In the false positive case, meanwhile, the NIPT result was positive for monosomy 18 and trisomy 13, while the fetus was found to be normal by microarray testing. The mother in this case was later diagnosed with metastatic cancer, which the group wrote was likely the cause of the abnormal NIPT result.

According to the study authors, the team's experiences, especially the one false positive "highlight the importance of confirming abnormal results with invasive testing."

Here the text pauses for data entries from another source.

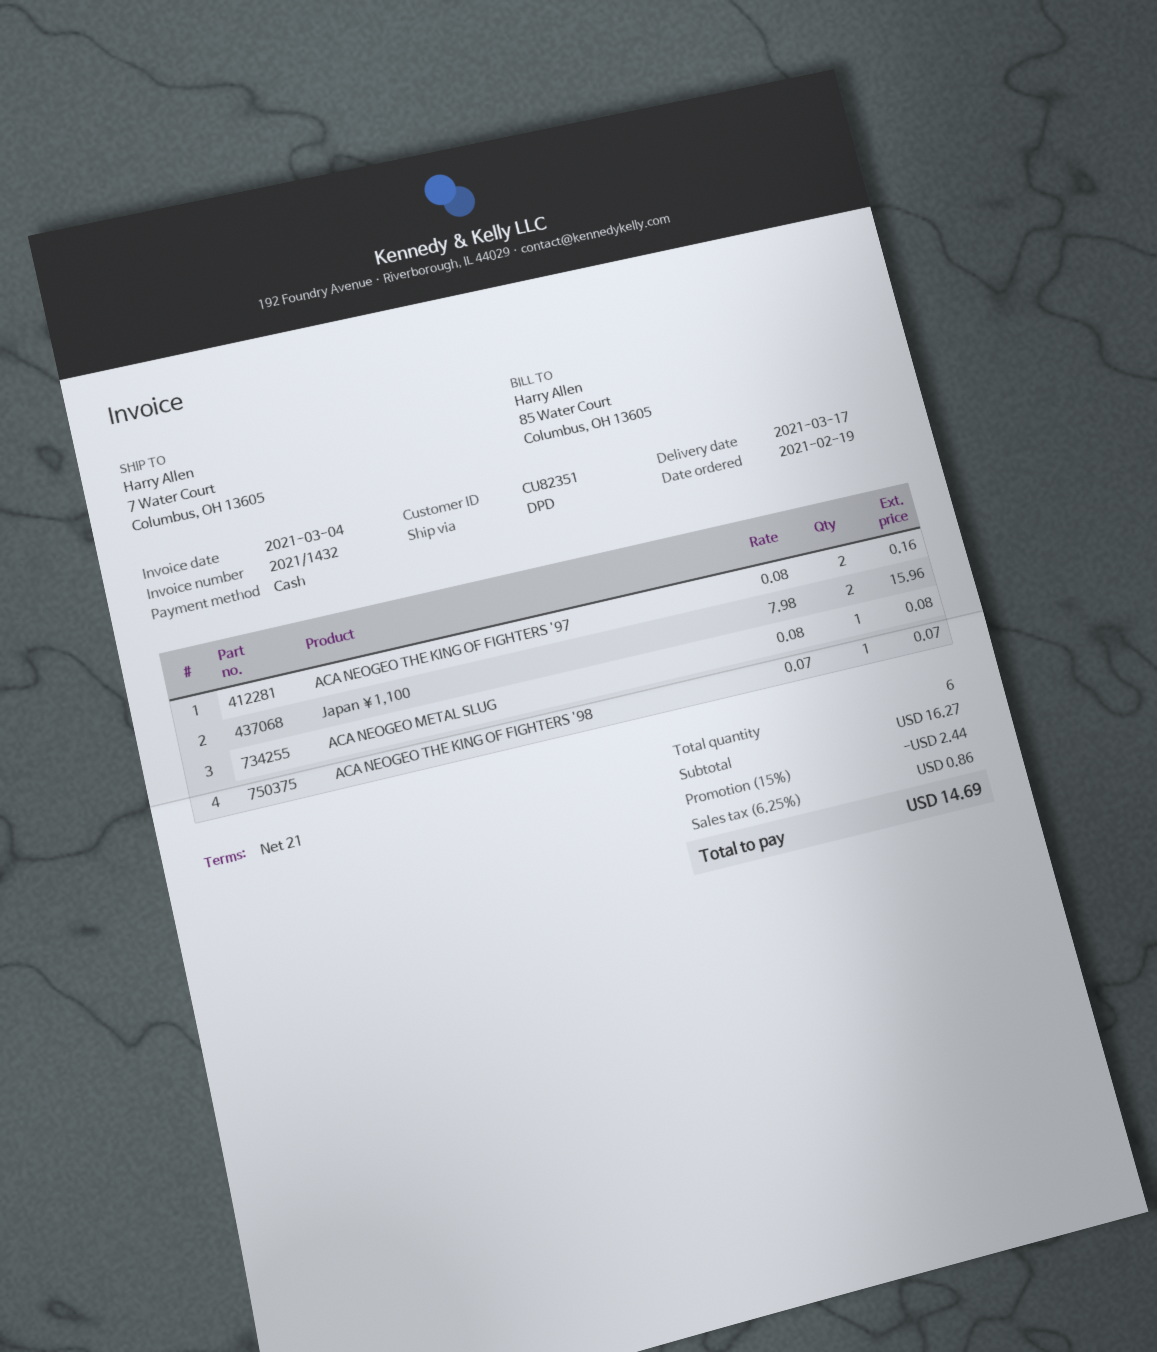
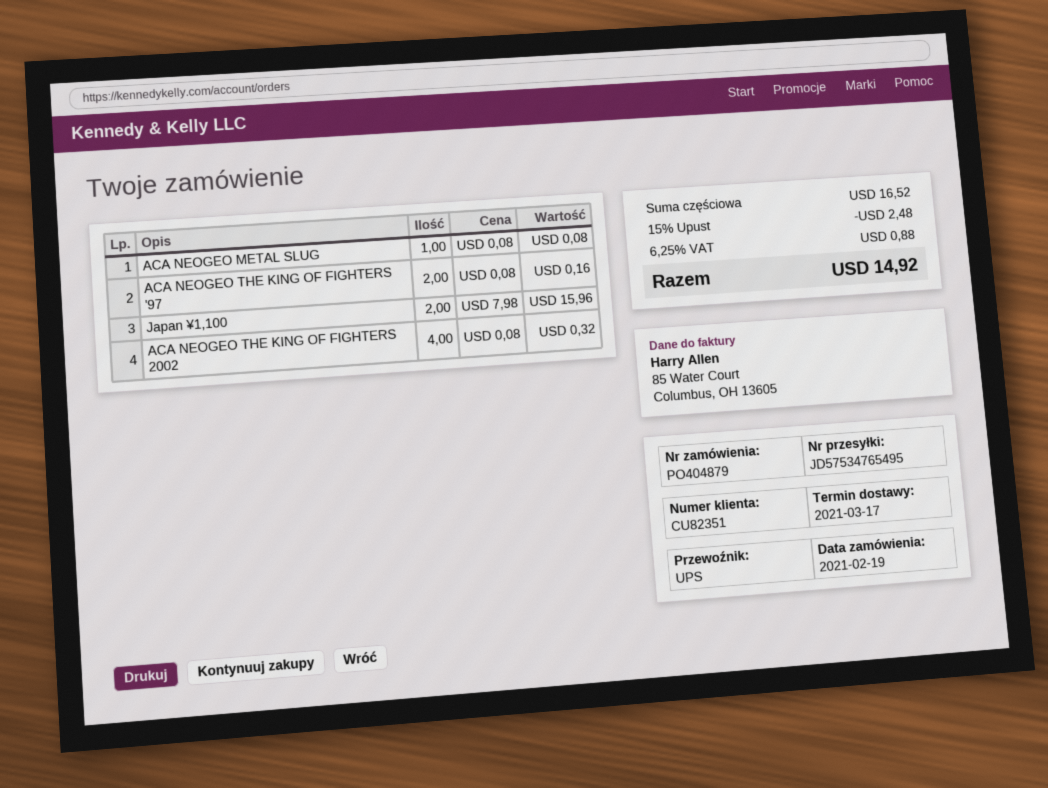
shipping method: DPD -> UPS
ACA NEOGEO THE KING OF FIGHTERS '98: 1 x 0.07 = 0.07 -> none
ACA NEOGEO THE KING OF FIGHTERS 2002: none -> 4 x 0.08 = 0.32
subtotal: 16.27 -> 16.52
discount: 15% = 2.44 -> 15% = 2.48
tax: 6.25% = 0.86 -> 6.25% = 0.88
total: 14.69 -> 14.92

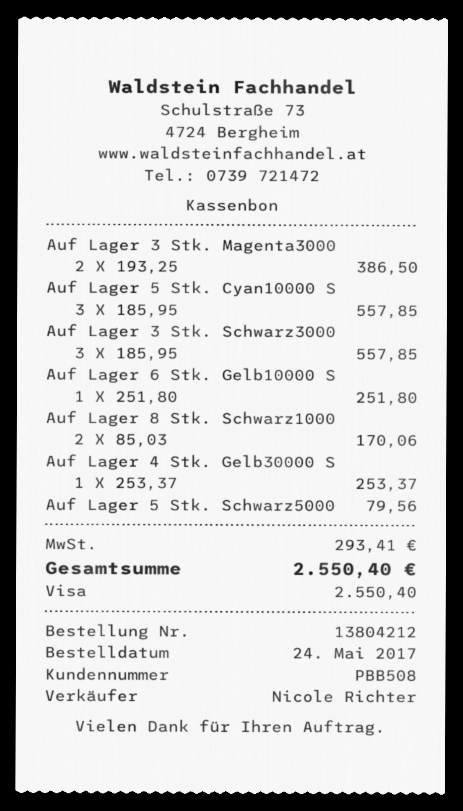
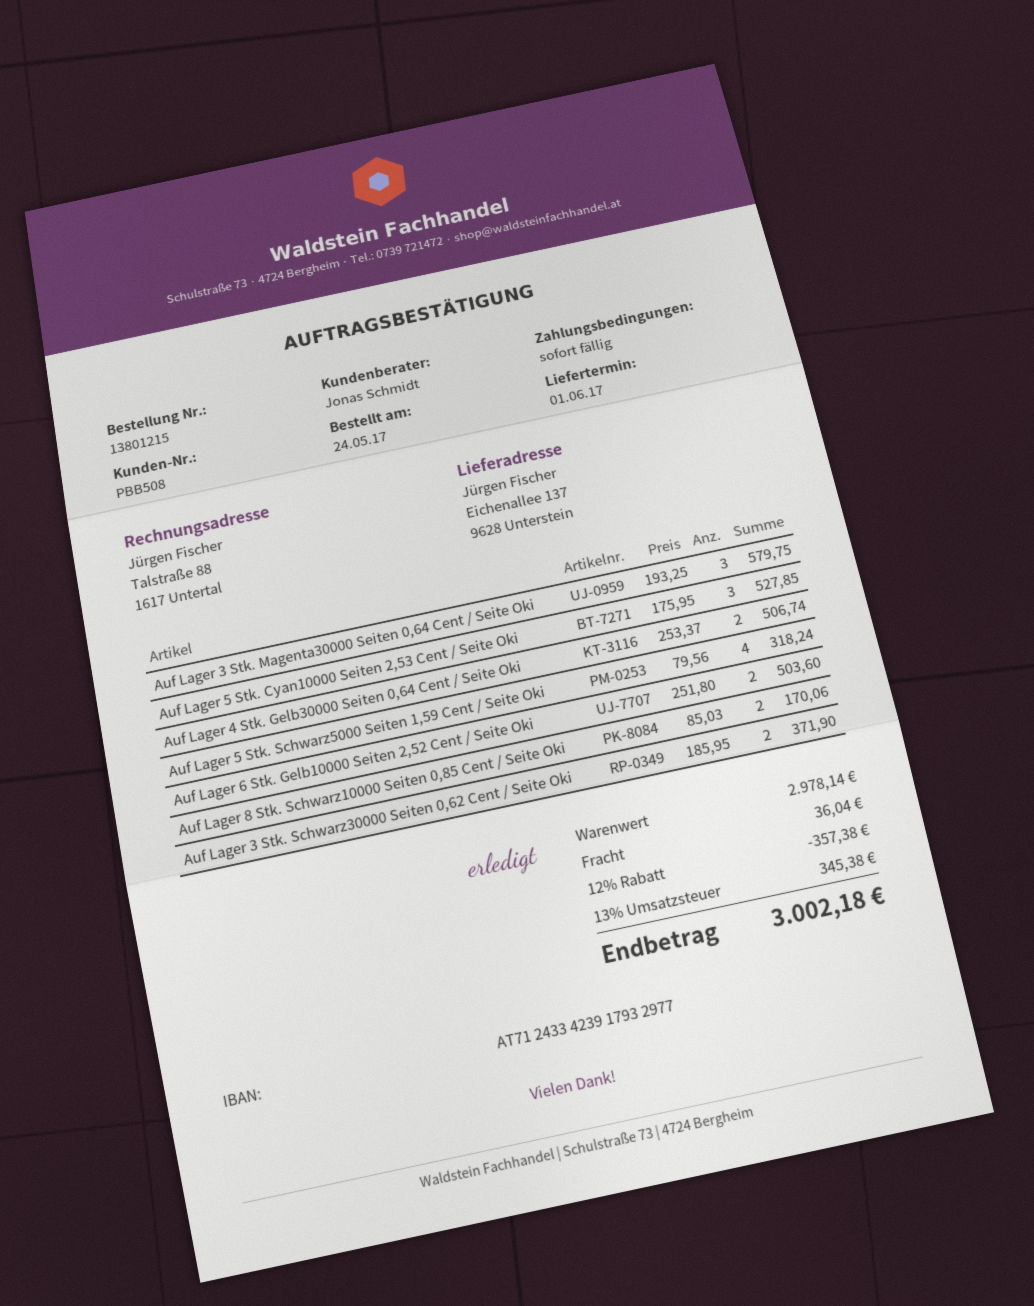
order number: 13804212 -> 13801215
sales rep: Nicole Richter -> Jonas Schmidt
Auf Lager 3 Stk. Magenta3000: 2 x 193.25 = 386.50 -> 3 x 193.25 = 579.75
Auf Lager 5 Stk. Cyan10000 S: 3 x 185.95 = 557.85 -> 3 x 175.95 = 527.85
Auf Lager 3 Stk. Schwarz3000: 3 x 185.95 = 557.85 -> 2 x 185.95 = 371.90
Auf Lager 6 Stk. Gelb10000 S: 1 x 251.80 = 251.80 -> 2 x 251.80 = 503.60
Auf Lager 4 Stk. Gelb30000 S: 1 x 253.37 = 253.37 -> 2 x 253.37 = 506.74
Auf Lager 5 Stk. Schwarz5000: 1 x 79.56 = 79.56 -> 4 x 79.56 = 318.24
discount: none -> 12% = 357.38
shipping: none -> 36.04
tax: 293.41 -> 345.38
total: 2550.40 -> 3002.18

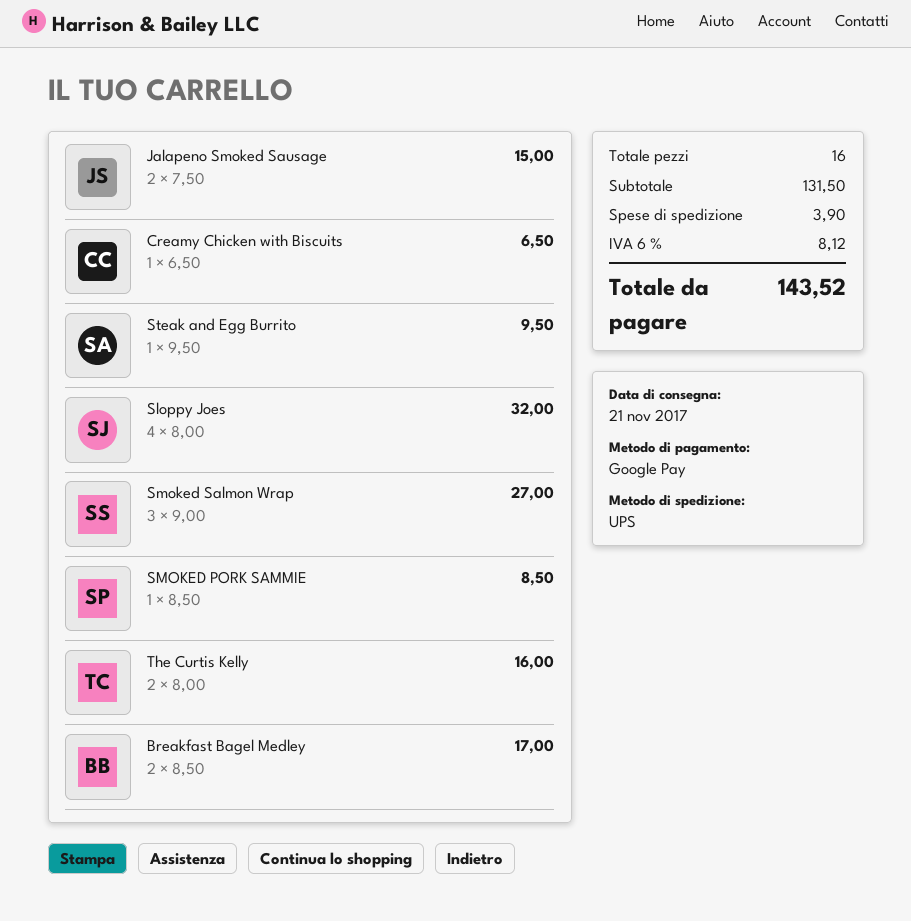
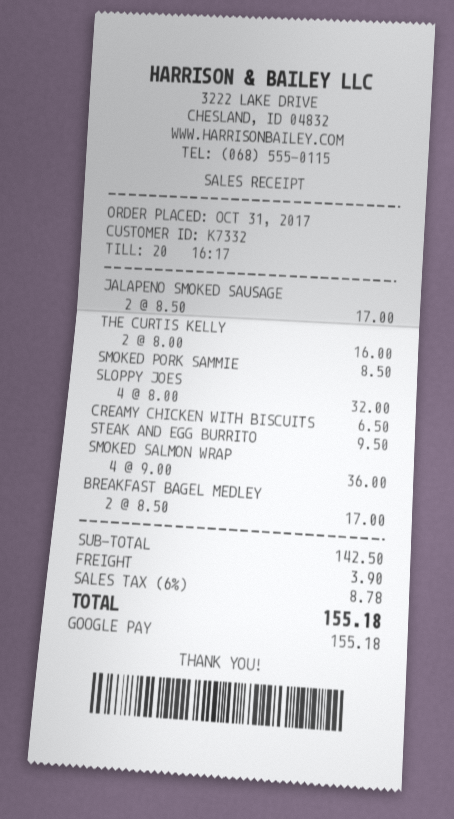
Jalapeno Smoked Sausage: 2 x 7.50 = 15.00 -> 2 x 8.50 = 17.00
Smoked Salmon Wrap: 3 x 9.00 = 27.00 -> 4 x 9.00 = 36.00
subtotal: 131.50 -> 142.50
tax: 6% = 8.12 -> 6% = 8.78
total: 143.52 -> 155.18

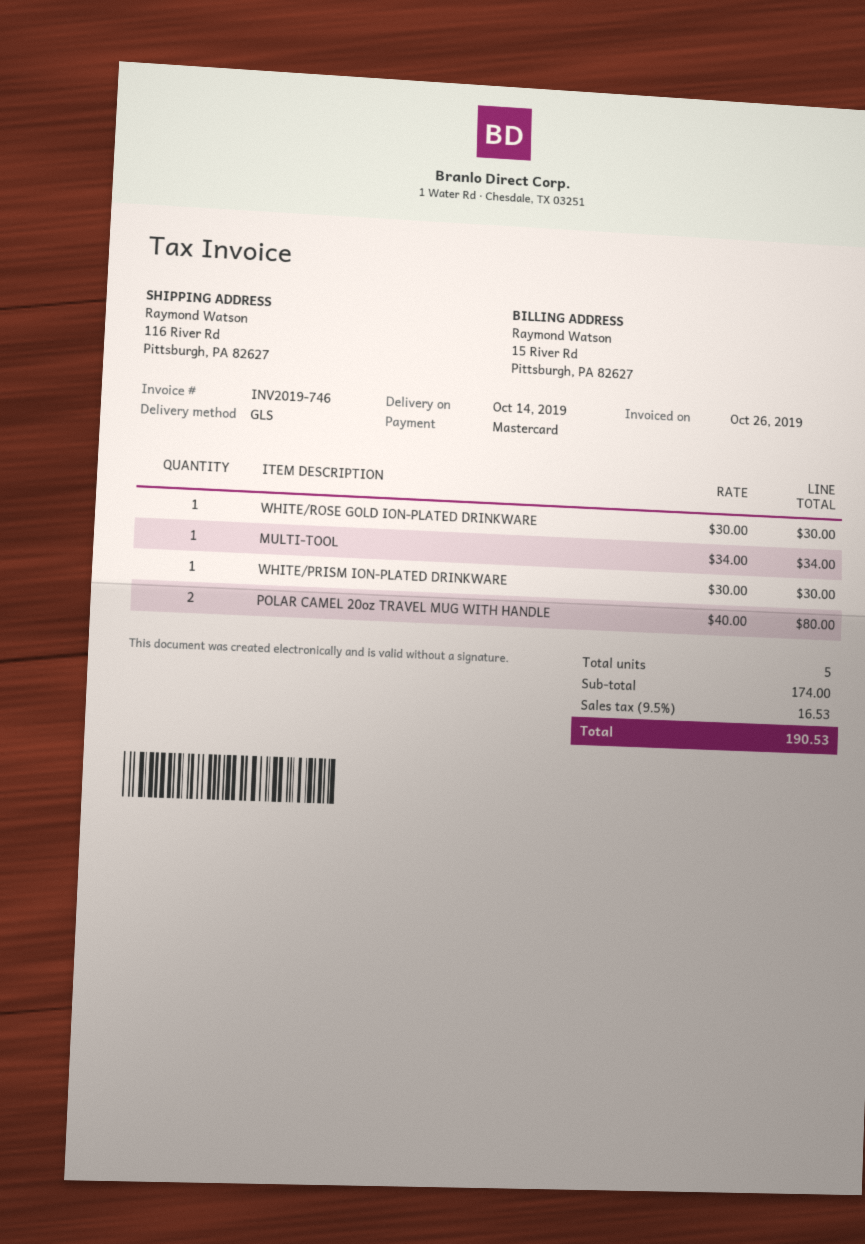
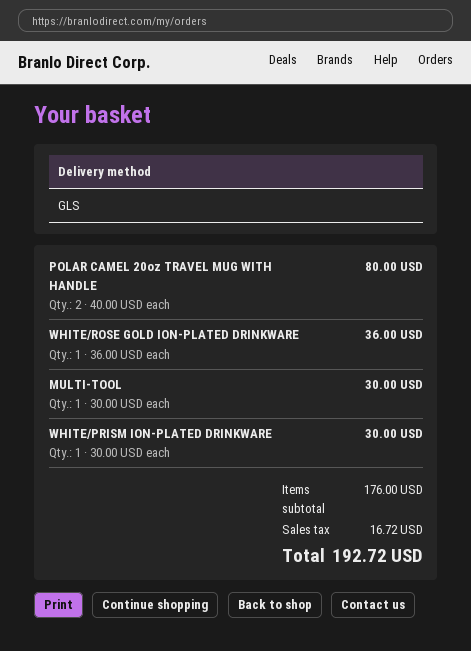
WHITE/ROSE GOLD ION-PLATED DRINKWARE: 1 x 30.00 = 30.00 -> 1 x 36.00 = 36.00
MULTI-TOOL: 1 x 34.00 = 34.00 -> 1 x 30.00 = 30.00
subtotal: 174.00 -> 176.00
tax: 16.53 -> 16.72
total: 190.53 -> 192.72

However, in the study only about 60 percent of the patients with an abnormal NIPT result went on to receive invasive testing.

In addition, no patients in the study who received normal NIPT results went on to get an amniocentesis, despite the presence of other indications of fetal abnormalities in several participants. Two of these women, the study authors wrote, went on to deliver infants diagnosed with genetic syndromes.

Overall, the authors wrote that their experiences highlight NIPT's potential for increasing uptake and displacement of amniocentesis, as well as the potential pitfalls of this shift.

If and when NIPT begins to be offered more widely — not just to high-risk women, but also in low-risk populations where the prevalence of aneuploidies is much lower — "the rate of false positive will increase," the authors wrote.

Moreover, Vora said, for patients with fetuses with multiple anomalies, NIPT, at least in its current form, may not give the correct answer.

"We did have some patients in our cohort who had microdeletions, for example, which wouldn't be picked up [by NIPT]," she said. "So I think it's important to remember those limitations. It’s a promising technology, but at this point it does not replace the diagnostic ability of amniocentesis."

In addition, providers should be aware of the tests' ability to detect underlying maternal conditions, such as sex-chromosome abnormalities, mosaicism, and — as in the UNC study — maternal cancer, the study authors wrote.

Occurrence of both false positives and false negatives in the team's high-risk study cohort should emphasize that NIPT is "only a screening test, and [should not be] considered a replacement for amniocentesis or CVS in terms of diagnostic accuracy," the group concluded.